И она поклонилась капитану хорошим, глубоким русским поклоном. Коля стоял рядом с капитаном.

— Молодец! Отлично справился!.. Страшновато было на чердаке, когда мы начали стрелять? — спросил капитан, привлекая мальчика к себе.

— Страшно! Ой, как страшно, товарищ капитан! — чистосердечно ответил мальчик. — Как первые снаряды ударили, так всё и зашаталось, будто проваливается. Я чуть не махнул с чердака. Только стыдно стало. Сам себе говорить начал: «Сиди… сиди!» Так и досидел, пока склад рвануло. А после и не помню, как внизу очутился.

И, сконфузясь, он уткнулся лицом в полушубок капитана, маленький русский человек, тринадцатилетний герой с большим сердцем — сердцем своего народа.

Петр Павленко

УДАЧА

Рис. А. Лурье

Было за полдень. Над тускло-золотистыми ржами медовыми волнами струился зной. Лёгкий ветер напоминал приливы и отливы жара, пышущего цветами и спелым хлебом.

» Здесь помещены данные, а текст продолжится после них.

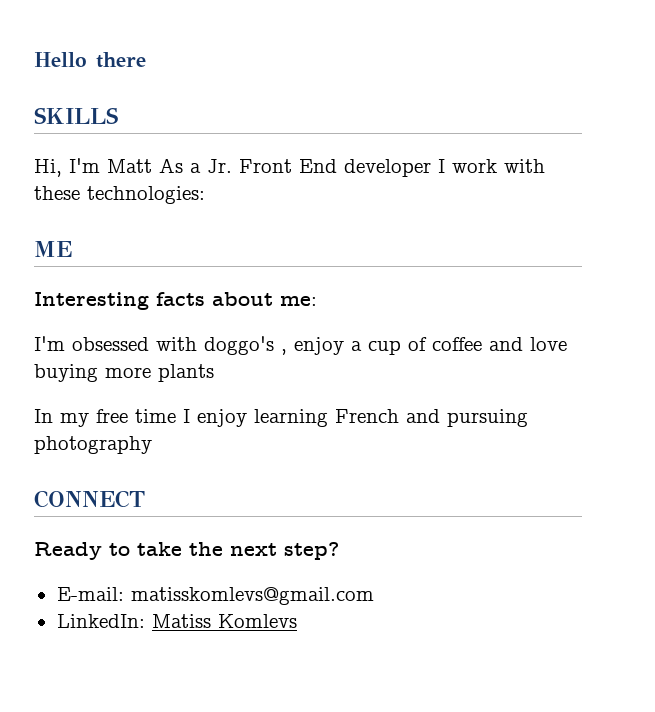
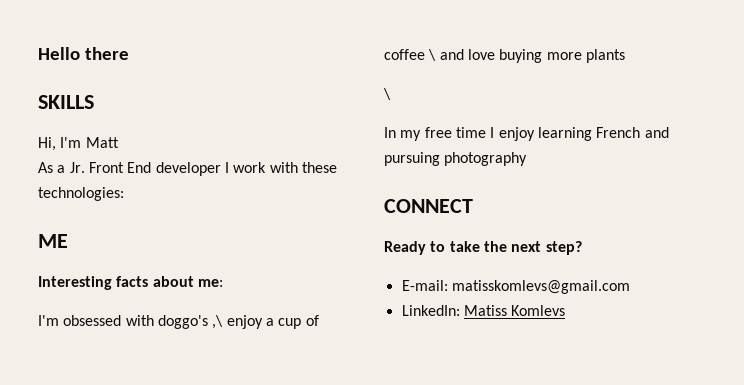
(152, 166) none -> (119, 142) //
[281,349,287,355] , -> [212,315,224,329] ,\
(482, 344) none -> [428,49,437,61] \
(214, 373) none -> [383,88,391,100] // \

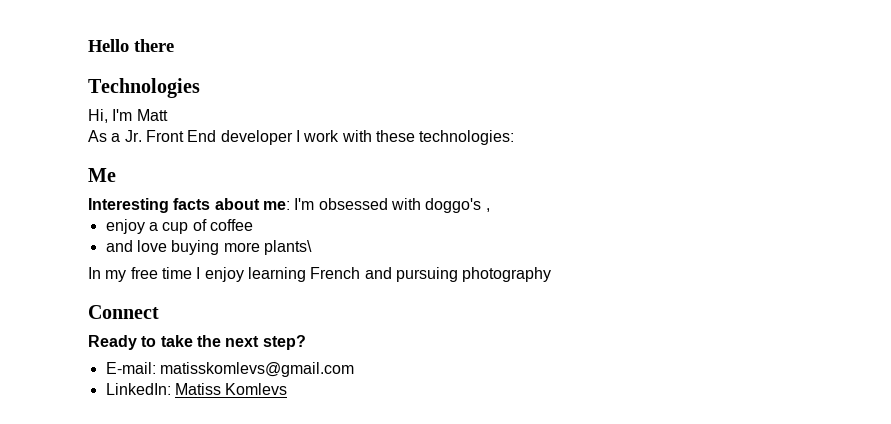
[38,95,94,109] SKILLS -> [88,78,200,98] Technologies
[38,234,68,248] ME -> [88,168,116,182] Me
(223, 283) // -> (290, 205) none
[212,315,224,329] ,\ -> [485,208,490,212] , //
[428,49,437,61] \ -> (253, 225) //
[585,49,625,63] [383,88,391,100] plants // \ -> [263,240,312,255] plants\
[384,199,473,213] CONNECT -> [88,305,159,319] Connect

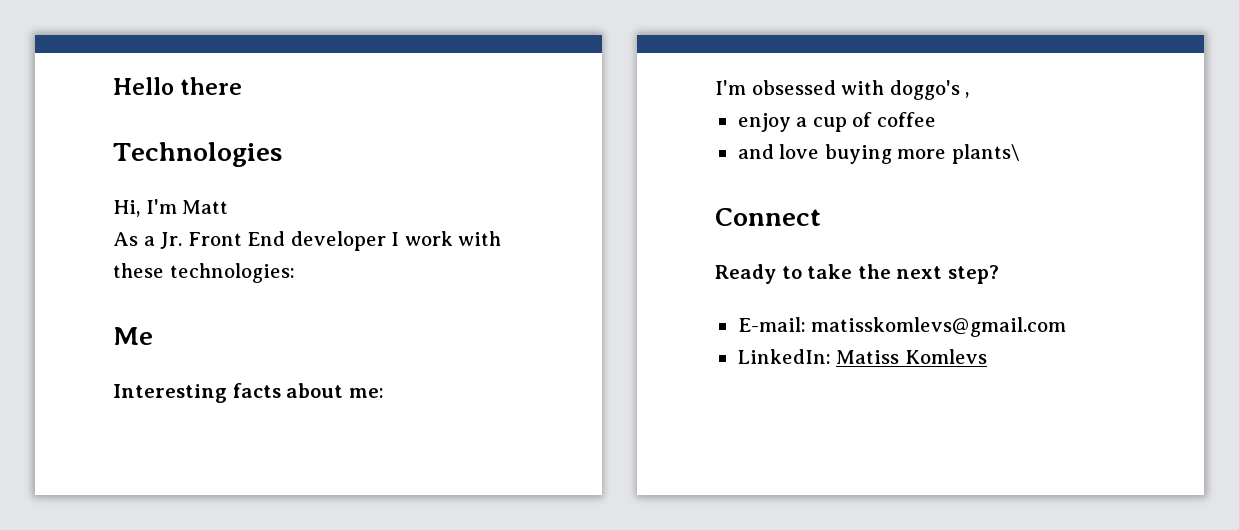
(290, 205) none -> (384, 393) //
[88,267,552,282] // In my free time I enjoy learning French and pursuing photography -> (1019, 154) none

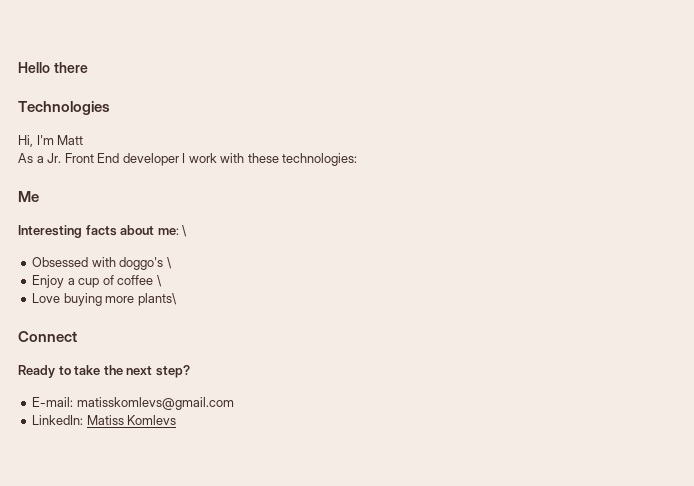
[715,80,970,100] [737,113,791,132] // I'm obsessed with doggo's , // enjoy -> [182,225,188,237] [32,257,172,270] [32,275,65,288] \ // Obsessed with doggo's \ // Enjoy
[737,144,820,159] // and love -> [156,275,162,287] [32,293,61,303] \ // Love

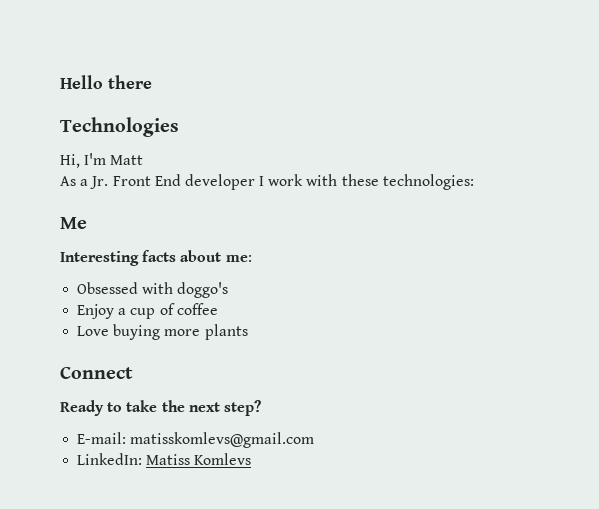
[182,225,188,237] \ -> (252, 258) none
[166,257,172,269] \ -> (229, 290) none
[156,275,162,287] \ -> (218, 309) none
[137,293,177,306] plants\ -> [204,324,248,340] plants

На переднем крае было тихо. Лишь иногда редкий выстрел нашего снайпера нарушал дремоту ленивого августовского дня.

Ряды колючей проволоки перед нашими и немецкими окопами напоминали нотные строчки. На немецкой — нотными знаками пестрели консервные банки и поленья.

Третьего дня ночью какой-то весёлый снайпер — не Голуб ли? — нацепил на колья проволочного заграждения немцев эту «музыку» — баночки и деревяшки — и до зари потешался, дёргая их за верёвочку из своего окопа. И до зари не спали немцы и всё стреляли наугад, все высвечивали ночь ракетами, все перекликались сигналами, с минуты на минуту ожидая, видно, нашей атаки. Утром же, разобрав, в чём дело, долго — в слепом раздражении — били из крупных орудий по оврагу и речке за окопами, разгоняя купающихся.

А потом опять всё затихло до темноты, и наши побежали ловить глушёную рыбу.

Вечером же, когда поля слились в одно неясно-мглистое пространство, немцы выслали патрули к своей проволоке, и те всю ночь ползали взад и вперёд, взад и вперёд, мешая нашим сапёрам, которые должны были взорвать проход в проволоке, но так и не сумели сделать из-за проклятых патрулей, хотя ходил не кто иной, как старший сержант Голуб. Ему обычно всё удавалось. Ночь, в общем, пропала даром, и наступил тот самый день, с которого начат рассказ.

Было так тихо, будто на войне ввели выходной день. Окопы переднего края казались пустыми.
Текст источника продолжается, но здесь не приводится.